Only the lines from the beginning of the data below through the line that contains "TOTAL | 16 20min_normalized: 3.604 -> 7.330" should be repeated, exactly as written.
□ □ □
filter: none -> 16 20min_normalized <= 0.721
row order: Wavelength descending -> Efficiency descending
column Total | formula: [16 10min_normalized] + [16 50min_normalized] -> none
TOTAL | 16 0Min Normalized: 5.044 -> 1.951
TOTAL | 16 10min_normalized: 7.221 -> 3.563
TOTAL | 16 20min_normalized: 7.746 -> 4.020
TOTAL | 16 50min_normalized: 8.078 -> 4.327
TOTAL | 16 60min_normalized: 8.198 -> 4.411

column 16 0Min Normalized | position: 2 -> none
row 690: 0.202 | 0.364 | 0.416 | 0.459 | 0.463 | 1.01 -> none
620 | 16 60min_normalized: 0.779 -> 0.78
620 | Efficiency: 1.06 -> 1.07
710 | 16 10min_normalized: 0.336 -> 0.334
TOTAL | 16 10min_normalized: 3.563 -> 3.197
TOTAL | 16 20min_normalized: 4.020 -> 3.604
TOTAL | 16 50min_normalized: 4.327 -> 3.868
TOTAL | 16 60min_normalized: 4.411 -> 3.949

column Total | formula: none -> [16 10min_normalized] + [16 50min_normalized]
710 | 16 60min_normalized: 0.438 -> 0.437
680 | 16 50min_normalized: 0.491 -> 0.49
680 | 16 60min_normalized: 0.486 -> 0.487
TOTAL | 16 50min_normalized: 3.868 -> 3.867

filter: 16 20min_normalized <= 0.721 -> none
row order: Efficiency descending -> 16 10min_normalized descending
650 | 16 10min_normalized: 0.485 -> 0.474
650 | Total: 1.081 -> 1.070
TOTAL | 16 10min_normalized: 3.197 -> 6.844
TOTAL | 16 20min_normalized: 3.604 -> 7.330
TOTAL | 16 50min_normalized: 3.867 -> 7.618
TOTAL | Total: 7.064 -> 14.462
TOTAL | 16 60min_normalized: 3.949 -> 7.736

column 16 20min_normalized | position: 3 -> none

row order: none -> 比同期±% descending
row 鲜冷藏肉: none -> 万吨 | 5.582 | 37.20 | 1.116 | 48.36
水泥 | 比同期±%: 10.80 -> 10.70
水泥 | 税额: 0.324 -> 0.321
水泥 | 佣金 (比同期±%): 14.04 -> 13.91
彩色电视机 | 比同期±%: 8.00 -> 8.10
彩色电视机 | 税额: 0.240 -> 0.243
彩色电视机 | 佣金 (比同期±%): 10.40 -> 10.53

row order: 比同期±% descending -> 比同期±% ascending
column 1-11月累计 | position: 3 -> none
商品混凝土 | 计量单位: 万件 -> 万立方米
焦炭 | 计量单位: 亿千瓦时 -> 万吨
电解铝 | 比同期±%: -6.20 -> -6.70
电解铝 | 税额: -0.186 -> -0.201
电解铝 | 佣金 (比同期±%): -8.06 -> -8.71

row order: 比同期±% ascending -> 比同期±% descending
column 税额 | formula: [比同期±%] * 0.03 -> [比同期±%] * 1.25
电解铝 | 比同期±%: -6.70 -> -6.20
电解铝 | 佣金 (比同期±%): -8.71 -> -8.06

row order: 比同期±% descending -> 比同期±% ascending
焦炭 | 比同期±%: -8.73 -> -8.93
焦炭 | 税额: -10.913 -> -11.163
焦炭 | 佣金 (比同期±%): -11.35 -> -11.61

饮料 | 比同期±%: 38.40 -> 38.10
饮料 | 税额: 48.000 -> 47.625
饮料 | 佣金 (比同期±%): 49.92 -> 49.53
□ □ □
WRITTEN RESPONSE:
filter: none -> 16 20min_normalized <= 0.721
row order: Wavelength descending -> Efficiency descending
column Total | formula: [16 10min_normalized] + [16 50min_normalized] -> none
TOTAL | 16 0Min Normalized: 5.044 -> 1.951
TOTAL | 16 10min_normalized: 7.221 -> 3.563
TOTAL | 16 20min_normalized: 7.746 -> 4.020
TOTAL | 16 50min_normalized: 8.078 -> 4.327
TOTAL | 16 60min_normalized: 8.198 -> 4.411

column 16 0Min Normalized | position: 2 -> none
row 690: 0.202 | 0.364 | 0.416 | 0.459 | 0.463 | 1.01 -> none
620 | 16 60min_normalized: 0.779 -> 0.78
620 | Efficiency: 1.06 -> 1.07
710 | 16 10min_normalized: 0.336 -> 0.334
TOTAL | 16 10min_normalized: 3.563 -> 3.197
TOTAL | 16 20min_normalized: 4.020 -> 3.604
TOTAL | 16 50min_normalized: 4.327 -> 3.868
TOTAL | 16 60min_normalized: 4.411 -> 3.949

column Total | formula: none -> [16 10min_normalized] + [16 50min_normalized]
710 | 16 60min_normalized: 0.438 -> 0.437
680 | 16 50min_normalized: 0.491 -> 0.49
680 | 16 60min_normalized: 0.486 -> 0.487
TOTAL | 16 50min_normalized: 3.868 -> 3.867

filter: 16 20min_normalized <= 0.721 -> none
row order: Efficiency descending -> 16 10min_normalized descending
650 | 16 10min_normalized: 0.485 -> 0.474
650 | Total: 1.081 -> 1.070
TOTAL | 16 10min_normalized: 3.197 -> 6.844
TOTAL | 16 20min_normalized: 3.604 -> 7.330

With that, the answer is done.